(Provided data begins)
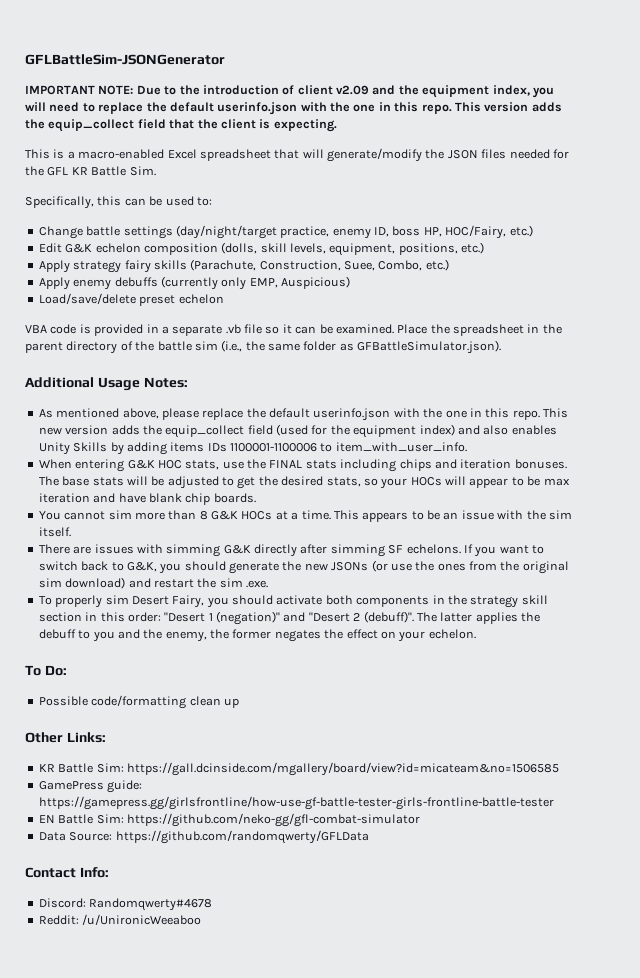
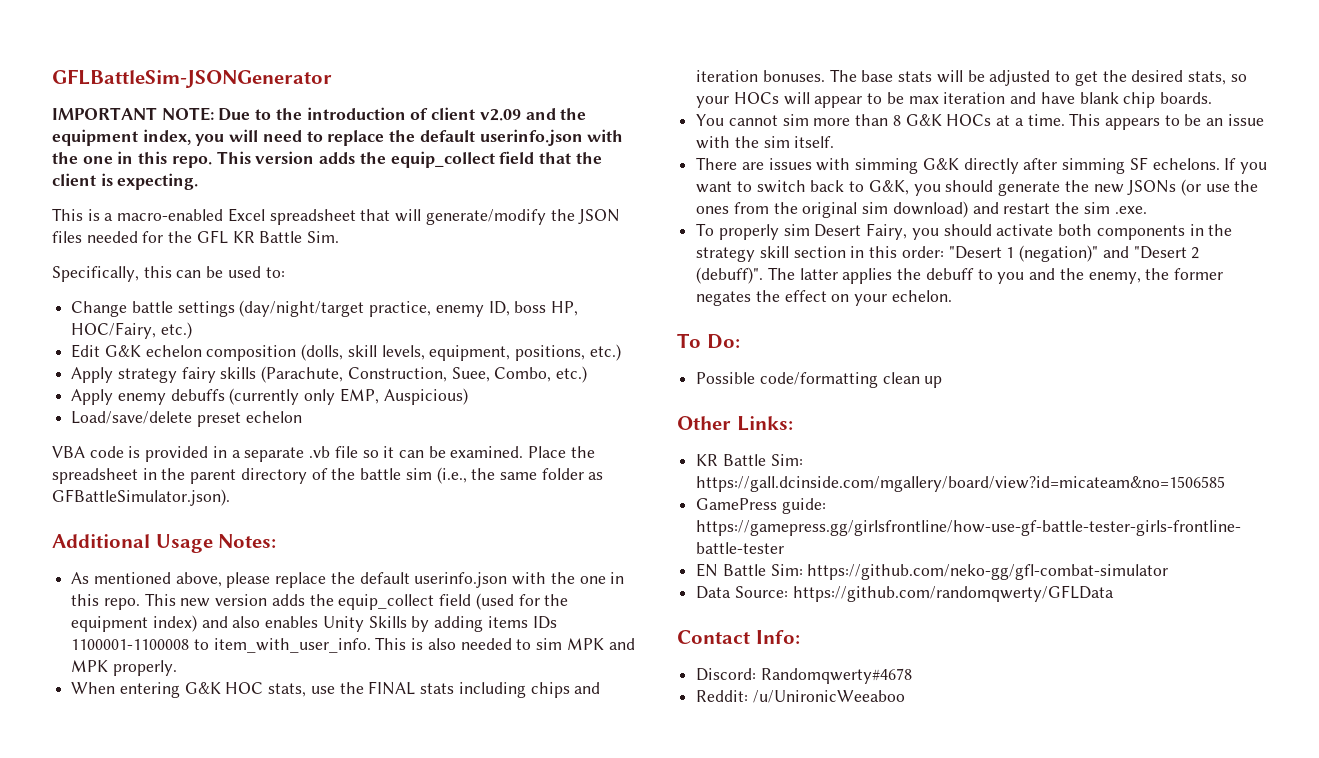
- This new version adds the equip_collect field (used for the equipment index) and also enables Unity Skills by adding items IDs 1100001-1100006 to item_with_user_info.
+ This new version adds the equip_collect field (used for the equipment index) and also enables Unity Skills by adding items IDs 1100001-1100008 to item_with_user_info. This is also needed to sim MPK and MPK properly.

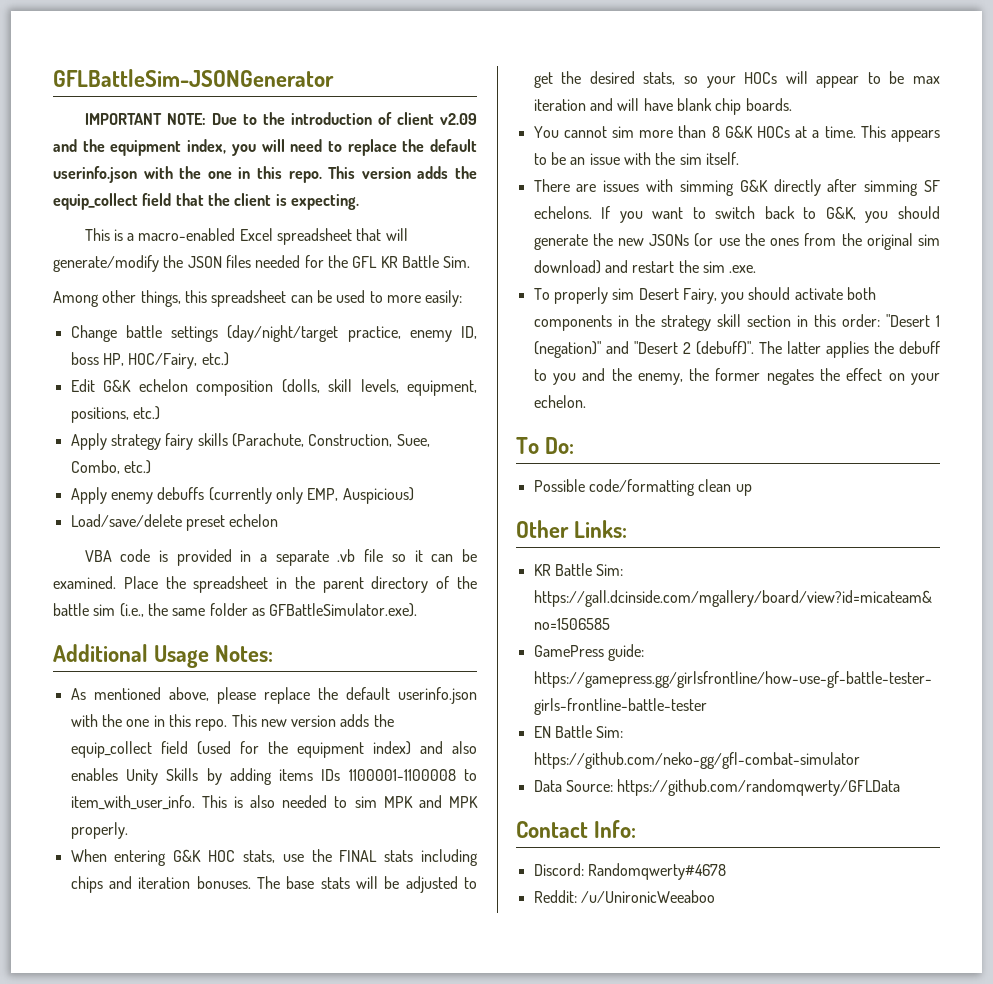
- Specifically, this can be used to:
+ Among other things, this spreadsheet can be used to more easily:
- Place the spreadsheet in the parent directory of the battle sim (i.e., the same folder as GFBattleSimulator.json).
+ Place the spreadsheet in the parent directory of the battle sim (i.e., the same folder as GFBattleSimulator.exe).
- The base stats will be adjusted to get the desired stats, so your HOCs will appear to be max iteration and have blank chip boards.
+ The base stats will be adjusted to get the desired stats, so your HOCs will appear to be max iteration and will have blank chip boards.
(Provided data ends)
Print the full listing above exactly. Pictures stay out of the copy.

- This new version adds the equip_collect field (used for the equipment index) and also enables Unity Skills by adding items IDs 1100001-1100006 to item_with_user_info.
+ This new version adds the equip_collect field (used for the equipment index) and also enables Unity Skills by adding items IDs 1100001-1100008 to item_with_user_info. This is also needed to sim MPK and MPK properly.

- Specifically, this can be used to:
+ Among other things, this spreadsheet can be used to more easily:
- Place the spreadsheet in the parent directory of the battle sim (i.e., the same folder as GFBattleSimulator.json).
+ Place the spreadsheet in the parent directory of the battle sim (i.e., the same folder as GFBattleSimulator.exe).
- The base stats will be adjusted to get the desired stats, so your HOCs will appear to be max iteration and have blank chip boards.
+ The base stats will be adjusted to get the desired stats, so your HOCs will appear to be max iteration and will have blank chip boards.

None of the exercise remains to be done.